Role of platelet-activating factor in ulcerative colitis. Enhanced production during active disease and inhibition by sulfasalazine and prednisolone
- PMID: 2901995
- DOI: 10.1016/0016-5085(88)90346-0
Role of platelet-activating factor in ulcerative colitis. Enhanced production during active disease and inhibition by sulfasalazine and prednisolone
Abstract
Platelet-activating factor is released from inflammatory cells. It activates neutrophils, releases secondary messengers, and mediates mucosal ulceration and ischemia in the rat. We assessed its possible role in the pathogenesis of ulcerative colitis. Colonic biopsy specimens from patients with active ulcerative colitis and controls were incubated for 4 h in Tyrode's buffer in the presence or absence of 0.2 microM calcium ionophore (A23187) or 50 microliter of antihuman immunoglobulin E. Platelet-activating factor was determined in the tissue by aggregation assay after extraction with 80% ethanol and was confirmed by thin-layer chromatography and its inactivation by phospholipases. Platelet-activating factor was not detected in normal mucosa. Only A23187 and antihuman immunoglobulin E stimulated its activity: mean +/- SE, 43.2 +/- 8.6 and 33.0 +/- 6.1 pg/10 mg wet wt, respectively. In active ulcerative colitis basal platelet-activating factor activity was 8.9 +/- 3.5 pg/10 mg wet wt.
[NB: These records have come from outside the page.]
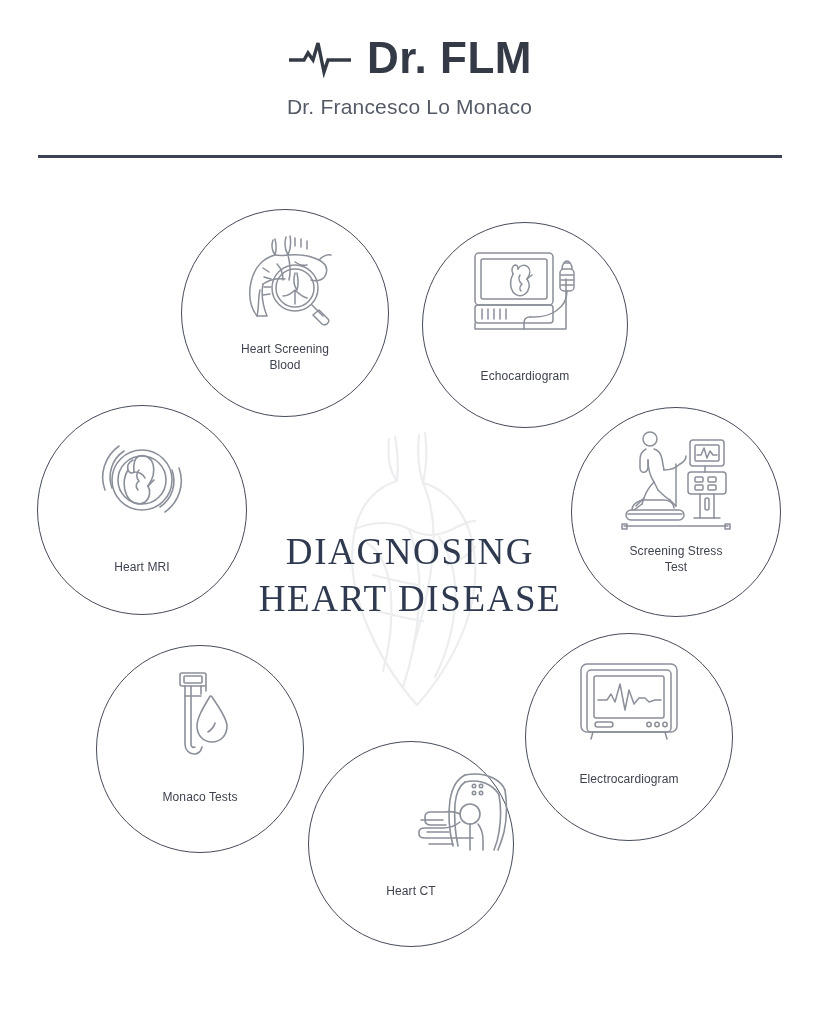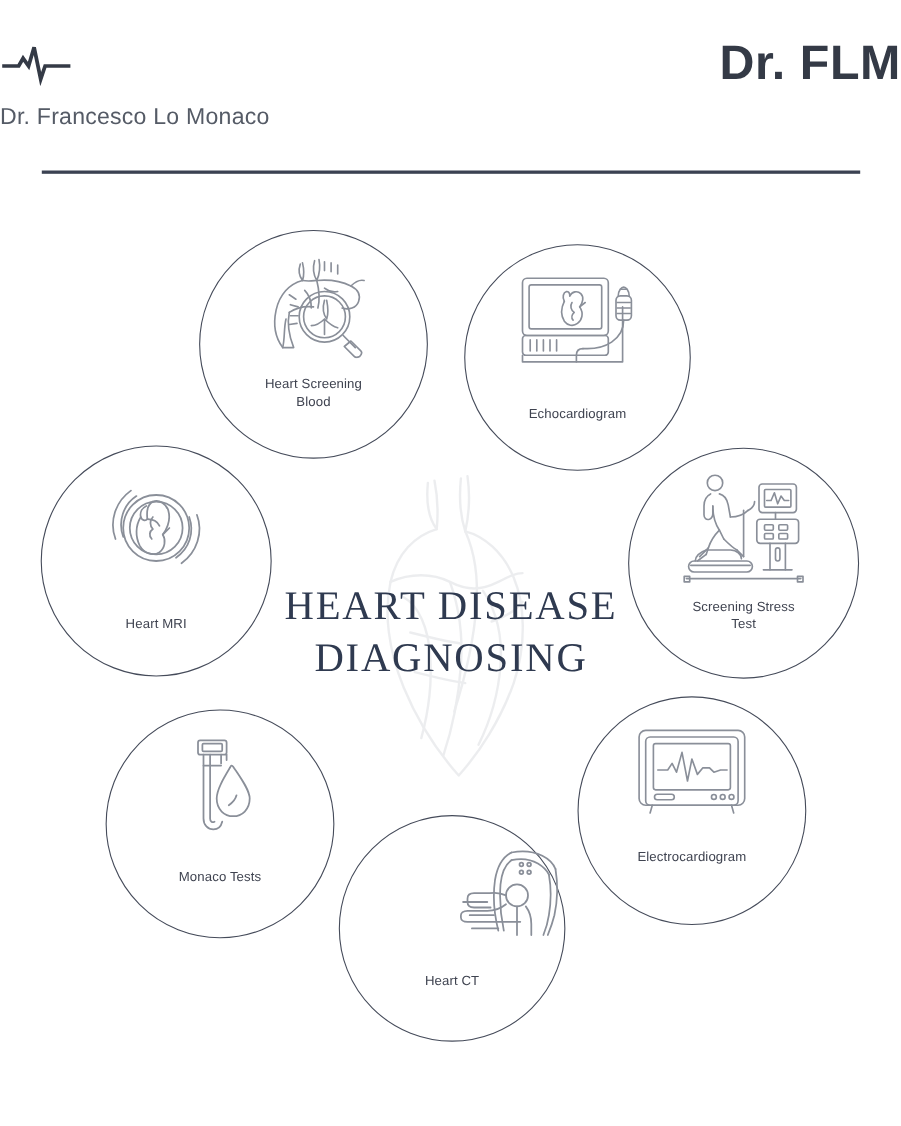--- a/index.html
+++ b/index.html
@@ -30,7 +30,7 @@
     width: 819px;
     display: flex;
     align-items: center;
-    justify-content: space-between;
+    justify-content: center;
     gap: 14px;
   }
   .logo-pulse {

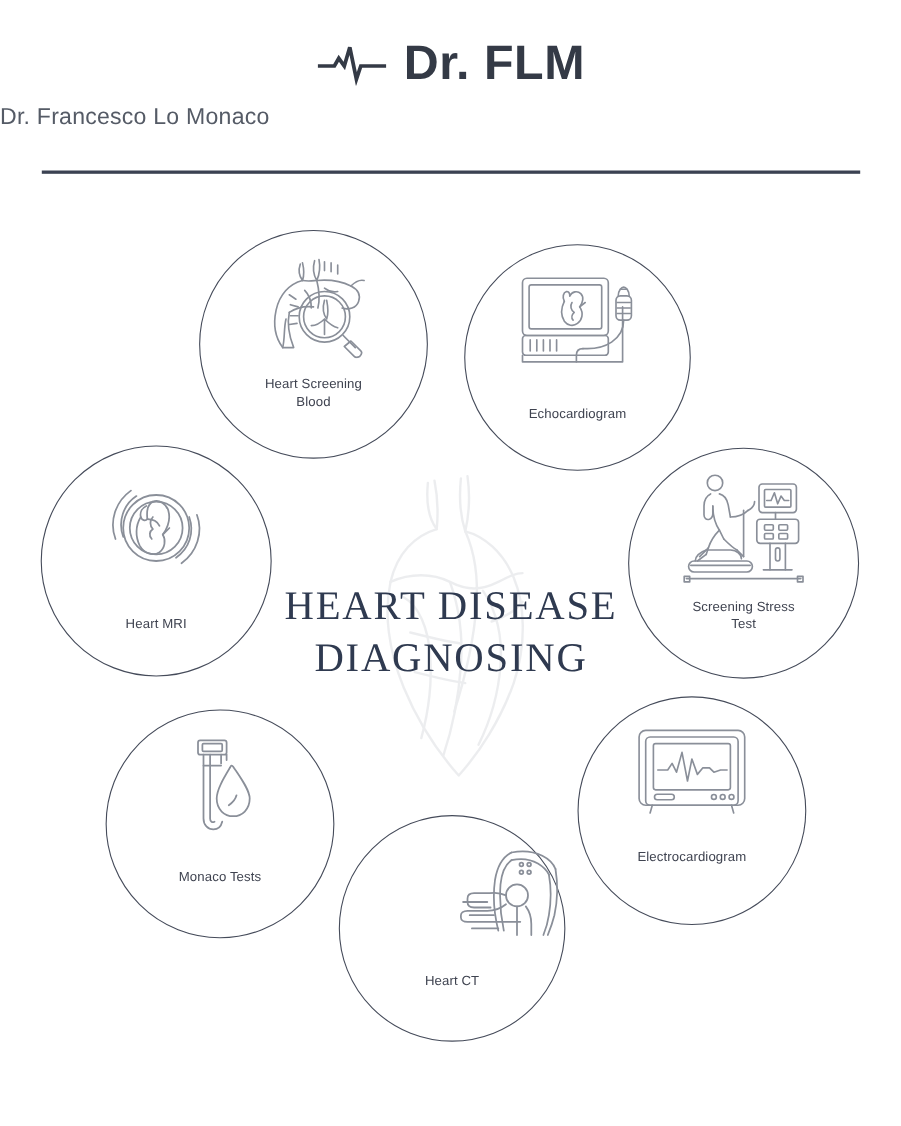--- a/index.html
+++ b/index.html
@@ -52,7 +52,7 @@
     top: 95px;
     left: 0;
     width: 819px;
-    text-align: left;
+    text-align: center;
     font-family: "Liberation Sans", sans-serif;
     font-size: 21px;
     font-weight: 400;

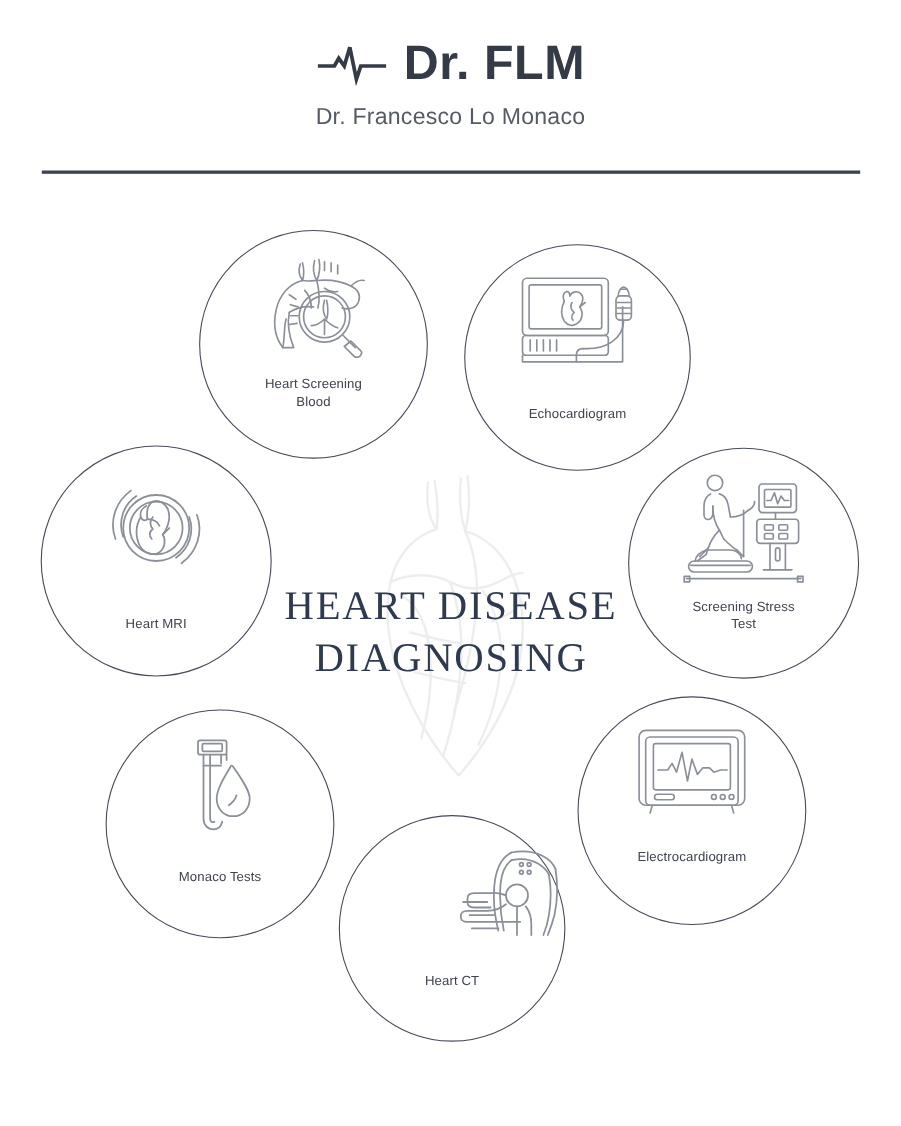--- a/index.html
+++ b/index.html
@@ -184,8 +184,8 @@
 </svg>
 
 <div class="center-title">
+  <span class="ct-line">DIAGNOSING</span>
   <span class="ct-line">HEART DISEASE</span>
-  <span class="ct-line">DIAGNOSING</span>
 </div>
 
 <div class="node" id="node-0">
A23187 and antihuman immunoglobulin E induced significantly higher stimulation of platelet-activating factor synthesis when compared with their effects on normal mucosa: 200 +/- 28 and 70 +/- 8.3 pg/10 mg wet wt, respectively. The enhanced stimulation induced by A23187 was dose-dependently inhibited by salazopyrine, 5-amino-salicylic acid, and prednisolone, but not by sulfapyridine. It is thus suggested that platelet-activating factor may be involved in the pathogenesis of the inflammatory response in ulcerative colitis and that its inhibition by steroids, 5-aminosalicylic acid, and salazopyrine may be an additional mechanism to explain their therapeutic effects.